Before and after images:
══════════════════════════════
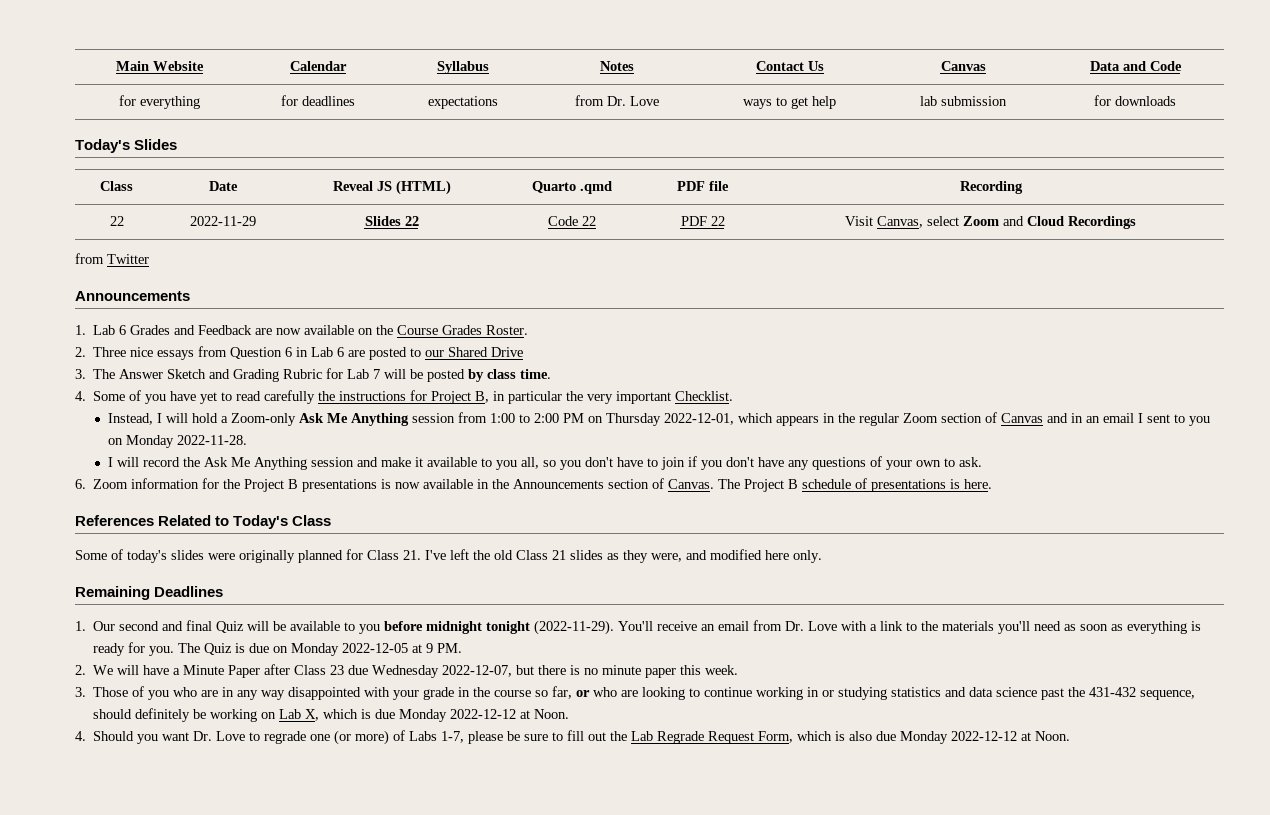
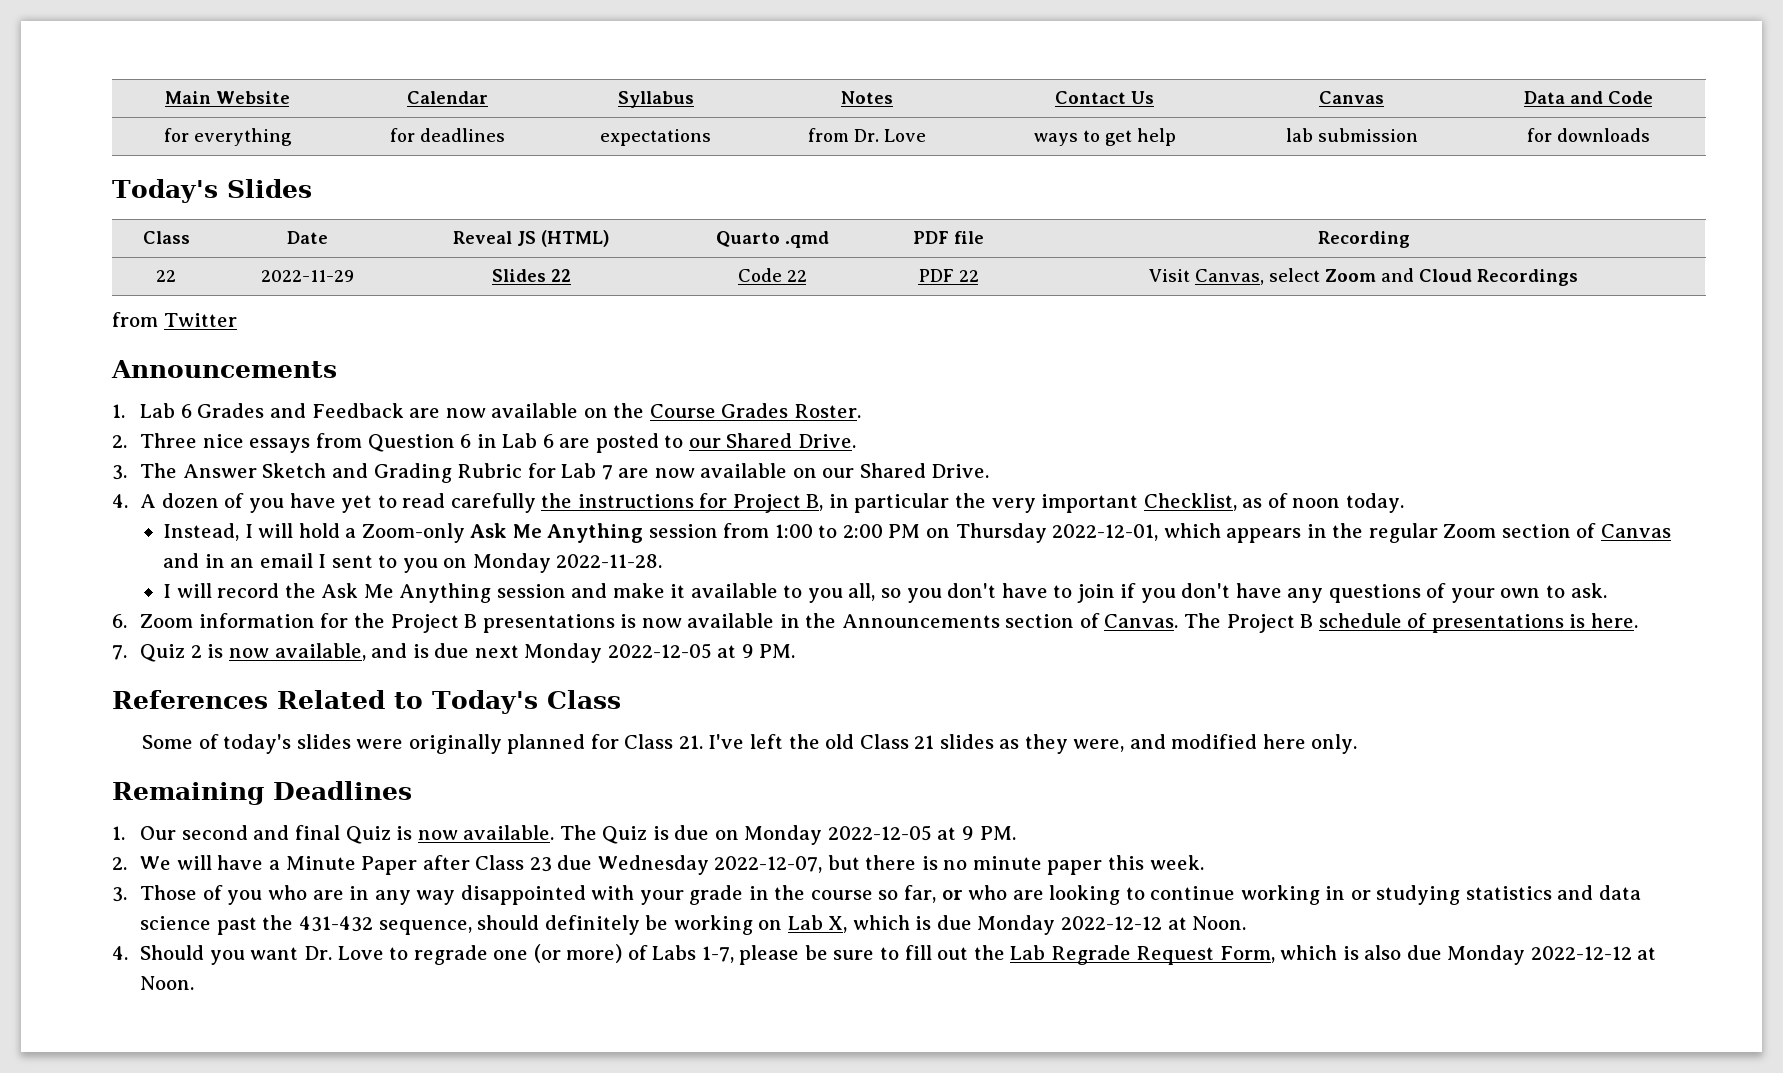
[491,347,524,357] Drive -> [797,434,856,448] Drive.
[384,369,552,382] [75,391,126,401] will be posted by class time. // 4. Some -> [618,463,990,478] [112,493,219,508] are now available on our Shared Drive. // 4. A dozen
[675,391,734,401] Checklist. -> [1143,493,1404,513] Checklist, as of noon today.
(993, 484) none -> [112,643,796,663] // 7. Quiz 2 is now available, and is due next Monday 2022-12-05 at 9 PM.
[247,620,1202,635] [93,642,175,656] will be available to you before midnight tonight (2022-11-29). You'll receive an email from Dr. Love with a link to the materials you'll need as soon as everything is ready for you. -> [396,825,555,840] is now available.

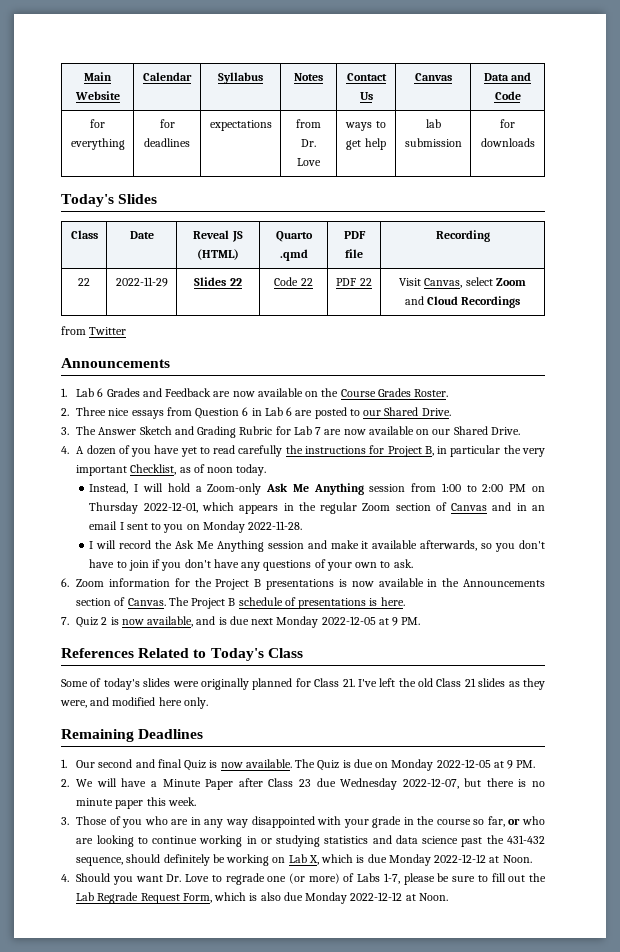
[783,583,876,603] to you all, -> [420,540,478,551] afterwards,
══════════════════════════════
Output the data above exactly, beginning at its first line and ending with the line that holds "[675,391,734,401] Checklist. ->". Leave out the pictures and add nothing.

[491,347,524,357] Drive -> [797,434,856,448] Drive.
[384,369,552,382] [75,391,126,401] will be posted by class time. // 4. Some -> [618,463,990,478] [112,493,219,508] are now available on our Shared Drive. // 4. A dozen
[675,391,734,401] Checklist. -> [1143,493,1404,513] Checklist, as of noon today.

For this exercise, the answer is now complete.